MATERIAL FOR THIS TASK START
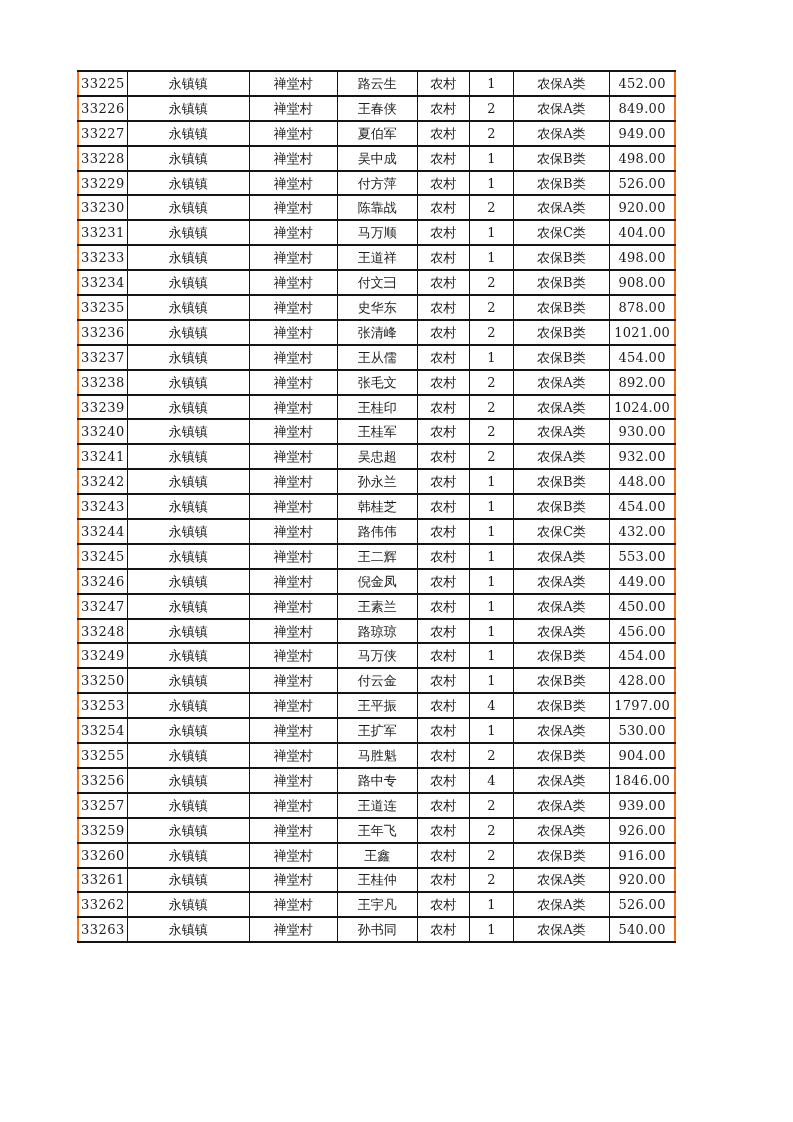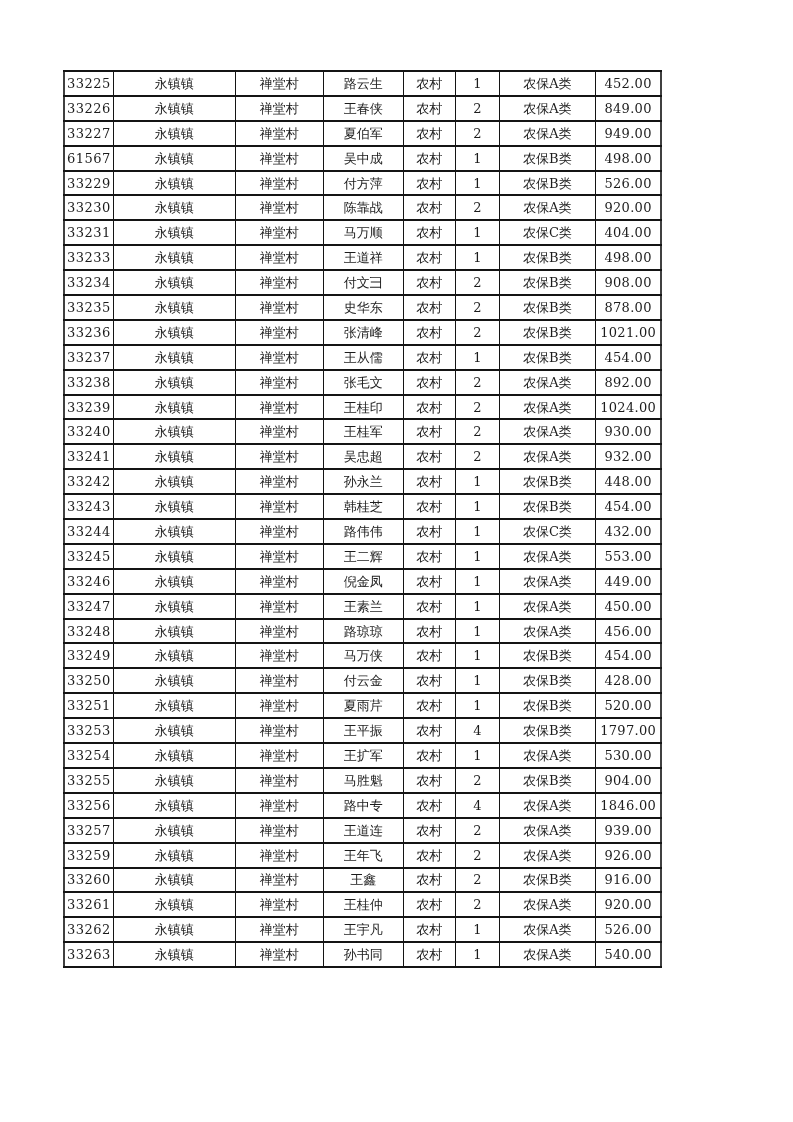--- a/index.html
+++ b/index.html
@@ -14,25 +14,25 @@
     font-family: "DejaVu Serif", "Liberation Serif", serif;
     overflow: hidden;
   }
   .page {
     position: absolute;
     inset: 0;
     background: #ffffff;
   }
   table.records {
     position: absolute;
-    left: 63px;
+    left: 77px;
     top: 70px;
     border-collapse: collapse;
     table-layout: fixed;
-    border: 2px solid #404040;
+    border: 2px solid #f97316;
   }
   table.records td {
     border-left: 1px solid #141414;
     border-right: 1px solid #141414;
     border-top: 2px solid #141414;
     border-bottom: 2px solid #141414;
     height: 22.9px;
     padding: 0 2px;
     text-align: center;
     vertical-align: middle;
@@ -96,21 +96,21 @@
     <td class="cell-town">永镇镇</td>
     <td class="cell-village">禅堂村</td>
     <td class="cell-name">夏伯军</td>
     <td class="cell-type">农村</td>
     <td class="cell-count">2</td>
     <td class="cell-category">农保A类</td>
     <td class="cell-amount">949.00</td>
   </tr>
 
   <tr>
-    <td class="cell-id">61567</td>
+    <td class="cell-id">33228</td>
     <td class="cell-town">永镇镇</td>
     <td class="cell-village">禅堂村</td>
     <td class="cell-name">吴中成</td>
     <td class="cell-type">农村</td>
     <td class="cell-count">1</td>
     <td class="cell-category">农保B类</td>
     <td class="cell-amount">498.00</td>
   </tr>
 
   <tr>
@@ -338,30 +338,20 @@
     <td class="cell-id">33250</td>
     <td class="cell-town">永镇镇</td>
     <td class="cell-village">禅堂村</td>
     <td class="cell-name">付云金</td>
     <td class="cell-type">农村</td>
     <td class="cell-count">1</td>
     <td class="cell-category">农保B类</td>
     <td class="cell-amount">428.00</td>
   </tr>
 
-  <tr>
-    <td class="cell-id">33251</td>
-    <td class="cell-town">永镇镇</td>
-    <td class="cell-village">禅堂村</td>
-    <td class="cell-name">夏雨芹</td>
-    <td class="cell-type">农村</td>
-    <td class="cell-count">1</td>
-    <td class="cell-category">农保B类</td>
-    <td class="cell-amount">520.00</td>
-  </tr>
 
 
   <tr>
     <td class="cell-id">33253</td>
     <td class="cell-town">永镇镇</td>
     <td class="cell-village">禅堂村</td>
     <td class="cell-name">王平振</td>
     <td class="cell-type">农村</td>
     <td class="cell-count">4</td>
     <td class="cell-category">农保B类</td>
MATERIAL FOR THIS TASK END
* EXERCISE AIM *
The required output is every line from the beginning of the material above through the line with "-338,30 +338,20 @@", exact and without pictures.

* EXERCISE RESULT *
--- a/index.html
+++ b/index.html
@@ -14,25 +14,25 @@
     font-family: "DejaVu Serif", "Liberation Serif", serif;
     overflow: hidden;
   }
   .page {
     position: absolute;
     inset: 0;
     background: #ffffff;
   }
   table.records {
     position: absolute;
-    left: 63px;
+    left: 77px;
     top: 70px;
     border-collapse: collapse;
     table-layout: fixed;
-    border: 2px solid #404040;
+    border: 2px solid #f97316;
   }
   table.records td {
     border-left: 1px solid #141414;
     border-right: 1px solid #141414;
     border-top: 2px solid #141414;
     border-bottom: 2px solid #141414;
     height: 22.9px;
     padding: 0 2px;
     text-align: center;
     vertical-align: middle;
@@ -96,21 +96,21 @@
     <td class="cell-town">永镇镇</td>
     <td class="cell-village">禅堂村</td>
     <td class="cell-name">夏伯军</td>
     <td class="cell-type">农村</td>
     <td class="cell-count">2</td>
     <td class="cell-category">农保A类</td>
     <td class="cell-amount">949.00</td>
   </tr>
 
   <tr>
-    <td class="cell-id">61567</td>
+    <td class="cell-id">33228</td>
     <td class="cell-town">永镇镇</td>
     <td class="cell-village">禅堂村</td>
     <td class="cell-name">吴中成</td>
     <td class="cell-type">农村</td>
     <td class="cell-count">1</td>
     <td class="cell-category">农保B类</td>
     <td class="cell-amount">498.00</td>
   </tr>
 
   <tr>
@@ -338,30 +338,20 @@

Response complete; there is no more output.